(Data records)
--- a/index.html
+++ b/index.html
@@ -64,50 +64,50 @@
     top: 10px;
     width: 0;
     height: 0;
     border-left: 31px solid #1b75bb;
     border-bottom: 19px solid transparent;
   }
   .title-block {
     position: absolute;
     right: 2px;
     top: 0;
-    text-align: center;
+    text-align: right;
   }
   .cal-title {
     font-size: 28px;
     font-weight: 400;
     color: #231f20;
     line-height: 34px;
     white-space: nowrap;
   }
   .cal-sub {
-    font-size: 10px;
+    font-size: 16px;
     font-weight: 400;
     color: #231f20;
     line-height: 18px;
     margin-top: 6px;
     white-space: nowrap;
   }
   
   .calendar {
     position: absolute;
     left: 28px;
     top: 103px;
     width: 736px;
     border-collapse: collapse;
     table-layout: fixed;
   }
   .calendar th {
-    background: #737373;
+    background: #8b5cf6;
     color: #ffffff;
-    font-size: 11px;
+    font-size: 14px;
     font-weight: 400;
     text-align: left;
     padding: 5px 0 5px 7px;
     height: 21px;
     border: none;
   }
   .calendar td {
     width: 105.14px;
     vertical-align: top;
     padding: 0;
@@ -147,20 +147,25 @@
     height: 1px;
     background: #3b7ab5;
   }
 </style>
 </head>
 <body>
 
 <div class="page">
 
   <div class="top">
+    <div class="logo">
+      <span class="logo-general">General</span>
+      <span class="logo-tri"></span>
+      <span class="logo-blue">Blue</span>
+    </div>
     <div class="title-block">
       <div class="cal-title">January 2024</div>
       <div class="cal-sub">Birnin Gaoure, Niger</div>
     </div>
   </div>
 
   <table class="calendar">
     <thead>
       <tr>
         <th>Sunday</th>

*BRIEF:*
Output each line of the entries exactly, so that nothing is lost.

*SOLUTION:*
--- a/index.html
+++ b/index.html
@@ -64,50 +64,50 @@
     top: 10px;
     width: 0;
     height: 0;
     border-left: 31px solid #1b75bb;
     border-bottom: 19px solid transparent;
   }
   .title-block {
     position: absolute;
     right: 2px;
     top: 0;
-    text-align: center;
+    text-align: right;
   }
   .cal-title {
     font-size: 28px;
     font-weight: 400;
     color: #231f20;
     line-height: 34px;
     white-space: nowrap;
   }
   .cal-sub {
-    font-size: 10px;
+    font-size: 16px;
     font-weight: 400;
     color: #231f20;
     line-height: 18px;
     margin-top: 6px;
     white-space: nowrap;
   }
   
   .calendar {
     position: absolute;
     left: 28px;
     top: 103px;
     width: 736px;
     border-collapse: collapse;
     table-layout: fixed;
   }
   .calendar th {
-    background: #737373;
+    background: #8b5cf6;
     color: #ffffff;
-    font-size: 11px;
+    font-size: 14px;
     font-weight: 400;
     text-align: left;
     padding: 5px 0 5px 7px;
     height: 21px;
     border: none;
   }
   .calendar td {
     width: 105.14px;
     vertical-align: top;
     padding: 0;
@@ -147,20 +147,25 @@
     height: 1px;
     background: #3b7ab5;
   }
 </style>
 </head>
 <body>
 
 <div class="page">
 
   <div class="top">
+    <div class="logo">
+      <span class="logo-general">General</span>
+      <span class="logo-tri"></span>
+      <span class="logo-blue">Blue</span>
+    </div>
     <div class="title-block">
       <div class="cal-title">January 2024</div>
       <div class="cal-sub">Birnin Gaoure, Niger</div>
     </div>
   </div>
 
   <table class="calendar">
     <thead>
       <tr>
         <th>Sunday</th>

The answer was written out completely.